• [What you have to do]
In the entries below, find every line with the string "Skully" and copy it.
─── Available data
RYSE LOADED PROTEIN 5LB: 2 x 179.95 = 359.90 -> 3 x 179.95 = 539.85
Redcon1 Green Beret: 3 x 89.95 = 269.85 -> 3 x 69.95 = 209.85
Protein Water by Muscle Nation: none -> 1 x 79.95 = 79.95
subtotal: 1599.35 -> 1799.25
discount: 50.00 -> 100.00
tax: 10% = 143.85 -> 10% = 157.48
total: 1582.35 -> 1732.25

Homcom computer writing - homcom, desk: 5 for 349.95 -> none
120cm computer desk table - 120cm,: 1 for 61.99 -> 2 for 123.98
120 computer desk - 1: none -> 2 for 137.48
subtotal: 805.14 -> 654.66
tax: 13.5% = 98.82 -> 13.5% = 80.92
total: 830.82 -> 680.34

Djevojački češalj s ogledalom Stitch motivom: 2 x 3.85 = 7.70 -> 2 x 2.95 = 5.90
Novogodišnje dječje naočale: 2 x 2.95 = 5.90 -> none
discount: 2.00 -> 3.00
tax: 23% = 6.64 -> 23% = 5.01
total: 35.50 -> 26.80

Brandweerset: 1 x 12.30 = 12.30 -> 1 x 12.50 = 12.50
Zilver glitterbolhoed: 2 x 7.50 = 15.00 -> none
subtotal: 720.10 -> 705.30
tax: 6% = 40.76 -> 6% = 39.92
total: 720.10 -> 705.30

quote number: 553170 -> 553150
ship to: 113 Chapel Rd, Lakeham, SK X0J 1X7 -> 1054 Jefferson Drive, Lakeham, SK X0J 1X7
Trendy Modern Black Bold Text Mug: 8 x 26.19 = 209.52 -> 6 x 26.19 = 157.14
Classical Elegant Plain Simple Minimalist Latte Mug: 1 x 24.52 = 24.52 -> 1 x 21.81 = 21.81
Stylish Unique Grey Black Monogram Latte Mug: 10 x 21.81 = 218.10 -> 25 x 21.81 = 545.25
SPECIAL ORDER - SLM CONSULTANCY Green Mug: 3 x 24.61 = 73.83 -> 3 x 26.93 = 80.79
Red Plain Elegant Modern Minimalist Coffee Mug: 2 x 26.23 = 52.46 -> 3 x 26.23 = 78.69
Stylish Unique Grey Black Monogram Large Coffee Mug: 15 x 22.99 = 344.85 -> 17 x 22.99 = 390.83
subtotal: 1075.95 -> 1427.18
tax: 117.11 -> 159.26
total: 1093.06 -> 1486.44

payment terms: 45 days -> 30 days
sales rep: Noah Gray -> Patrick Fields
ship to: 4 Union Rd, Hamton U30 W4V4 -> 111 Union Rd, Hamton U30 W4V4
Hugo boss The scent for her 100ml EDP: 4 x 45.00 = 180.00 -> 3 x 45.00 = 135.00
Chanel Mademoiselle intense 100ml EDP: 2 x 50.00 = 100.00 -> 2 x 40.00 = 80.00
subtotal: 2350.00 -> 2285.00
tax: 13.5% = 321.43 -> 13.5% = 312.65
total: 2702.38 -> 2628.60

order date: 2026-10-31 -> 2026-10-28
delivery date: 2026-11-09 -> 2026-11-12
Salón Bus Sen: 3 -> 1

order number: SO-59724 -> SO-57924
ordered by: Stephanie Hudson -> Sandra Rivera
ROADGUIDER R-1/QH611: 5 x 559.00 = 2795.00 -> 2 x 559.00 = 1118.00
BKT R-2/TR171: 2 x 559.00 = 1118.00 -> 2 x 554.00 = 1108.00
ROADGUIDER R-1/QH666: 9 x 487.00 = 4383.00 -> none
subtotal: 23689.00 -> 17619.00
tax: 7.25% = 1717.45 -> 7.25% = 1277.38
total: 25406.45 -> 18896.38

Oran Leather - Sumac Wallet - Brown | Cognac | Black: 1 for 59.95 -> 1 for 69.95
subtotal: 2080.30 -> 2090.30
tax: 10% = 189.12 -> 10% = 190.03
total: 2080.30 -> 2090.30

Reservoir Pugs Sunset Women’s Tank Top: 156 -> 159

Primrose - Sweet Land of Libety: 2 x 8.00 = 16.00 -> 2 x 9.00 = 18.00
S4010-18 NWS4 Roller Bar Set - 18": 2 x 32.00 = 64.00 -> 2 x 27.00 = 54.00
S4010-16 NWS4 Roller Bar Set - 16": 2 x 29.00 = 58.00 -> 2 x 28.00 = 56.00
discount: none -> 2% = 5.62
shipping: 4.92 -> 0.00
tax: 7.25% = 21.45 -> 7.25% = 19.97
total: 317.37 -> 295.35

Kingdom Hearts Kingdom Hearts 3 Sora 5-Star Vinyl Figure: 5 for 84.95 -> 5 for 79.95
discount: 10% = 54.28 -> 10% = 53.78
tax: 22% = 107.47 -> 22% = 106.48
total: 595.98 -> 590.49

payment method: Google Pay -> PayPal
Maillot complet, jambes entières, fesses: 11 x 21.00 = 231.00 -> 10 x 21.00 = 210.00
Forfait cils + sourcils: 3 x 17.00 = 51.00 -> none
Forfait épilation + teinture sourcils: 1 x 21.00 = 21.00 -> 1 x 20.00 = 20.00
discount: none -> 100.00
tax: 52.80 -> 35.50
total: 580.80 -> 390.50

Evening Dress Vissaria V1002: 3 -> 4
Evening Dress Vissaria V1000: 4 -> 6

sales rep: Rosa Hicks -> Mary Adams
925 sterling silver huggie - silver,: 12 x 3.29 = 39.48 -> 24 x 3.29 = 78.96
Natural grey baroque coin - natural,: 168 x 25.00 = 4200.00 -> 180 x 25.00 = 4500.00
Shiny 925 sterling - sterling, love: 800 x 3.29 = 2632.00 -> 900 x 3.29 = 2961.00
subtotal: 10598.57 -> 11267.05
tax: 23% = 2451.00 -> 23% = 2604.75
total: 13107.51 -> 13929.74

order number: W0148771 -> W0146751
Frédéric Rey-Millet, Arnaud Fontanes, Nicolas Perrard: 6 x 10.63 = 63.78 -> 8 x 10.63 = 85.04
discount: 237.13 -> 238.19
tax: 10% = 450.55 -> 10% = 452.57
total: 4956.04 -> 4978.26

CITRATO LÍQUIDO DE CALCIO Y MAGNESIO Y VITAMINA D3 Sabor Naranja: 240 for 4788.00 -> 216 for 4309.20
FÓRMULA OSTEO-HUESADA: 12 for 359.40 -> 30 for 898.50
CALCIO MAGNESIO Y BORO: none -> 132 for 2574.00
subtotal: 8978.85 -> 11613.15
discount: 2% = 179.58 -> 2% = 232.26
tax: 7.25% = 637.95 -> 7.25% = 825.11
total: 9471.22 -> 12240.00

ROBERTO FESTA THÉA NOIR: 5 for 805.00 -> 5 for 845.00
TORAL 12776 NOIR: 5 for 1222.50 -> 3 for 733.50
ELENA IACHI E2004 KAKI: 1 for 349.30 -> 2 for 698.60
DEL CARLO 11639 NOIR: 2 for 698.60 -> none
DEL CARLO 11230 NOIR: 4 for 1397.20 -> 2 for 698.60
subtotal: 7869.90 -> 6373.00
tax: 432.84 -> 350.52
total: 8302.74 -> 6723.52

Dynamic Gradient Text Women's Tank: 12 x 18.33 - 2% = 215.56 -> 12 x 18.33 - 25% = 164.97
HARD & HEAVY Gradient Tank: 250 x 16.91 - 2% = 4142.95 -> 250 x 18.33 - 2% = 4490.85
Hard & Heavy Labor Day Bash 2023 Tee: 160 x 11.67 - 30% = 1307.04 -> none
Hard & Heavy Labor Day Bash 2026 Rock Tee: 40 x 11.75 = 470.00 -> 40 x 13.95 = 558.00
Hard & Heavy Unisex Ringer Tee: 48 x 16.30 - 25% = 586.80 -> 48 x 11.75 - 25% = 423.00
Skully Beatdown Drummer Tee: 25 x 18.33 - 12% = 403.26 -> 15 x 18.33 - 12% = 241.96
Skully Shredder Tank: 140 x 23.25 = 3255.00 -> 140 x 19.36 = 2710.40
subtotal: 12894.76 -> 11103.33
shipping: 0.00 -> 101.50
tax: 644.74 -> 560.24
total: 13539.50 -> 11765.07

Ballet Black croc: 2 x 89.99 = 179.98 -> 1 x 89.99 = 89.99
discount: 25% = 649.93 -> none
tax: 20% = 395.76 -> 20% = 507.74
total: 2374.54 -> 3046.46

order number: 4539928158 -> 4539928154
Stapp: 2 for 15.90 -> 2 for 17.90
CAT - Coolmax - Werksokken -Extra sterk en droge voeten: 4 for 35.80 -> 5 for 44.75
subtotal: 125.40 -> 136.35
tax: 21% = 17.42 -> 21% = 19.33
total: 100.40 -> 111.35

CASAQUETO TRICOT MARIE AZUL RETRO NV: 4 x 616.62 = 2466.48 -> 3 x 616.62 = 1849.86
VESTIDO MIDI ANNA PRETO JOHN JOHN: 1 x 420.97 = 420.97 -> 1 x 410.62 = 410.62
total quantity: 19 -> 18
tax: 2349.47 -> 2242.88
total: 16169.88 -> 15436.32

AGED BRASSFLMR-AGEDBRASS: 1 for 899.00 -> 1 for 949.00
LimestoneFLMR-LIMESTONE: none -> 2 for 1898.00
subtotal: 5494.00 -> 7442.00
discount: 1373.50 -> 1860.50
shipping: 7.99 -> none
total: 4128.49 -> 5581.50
──────
• [Exercise output]
Skully Beatdown Drummer Tee: 25 x 18.33 - 12% = 403.26 -> 15 x 18.33 - 12% = 241.96
Skully Shredder Tank: 140 x 23.25 = 3255.00 -> 140 x 19.36 = 2710.40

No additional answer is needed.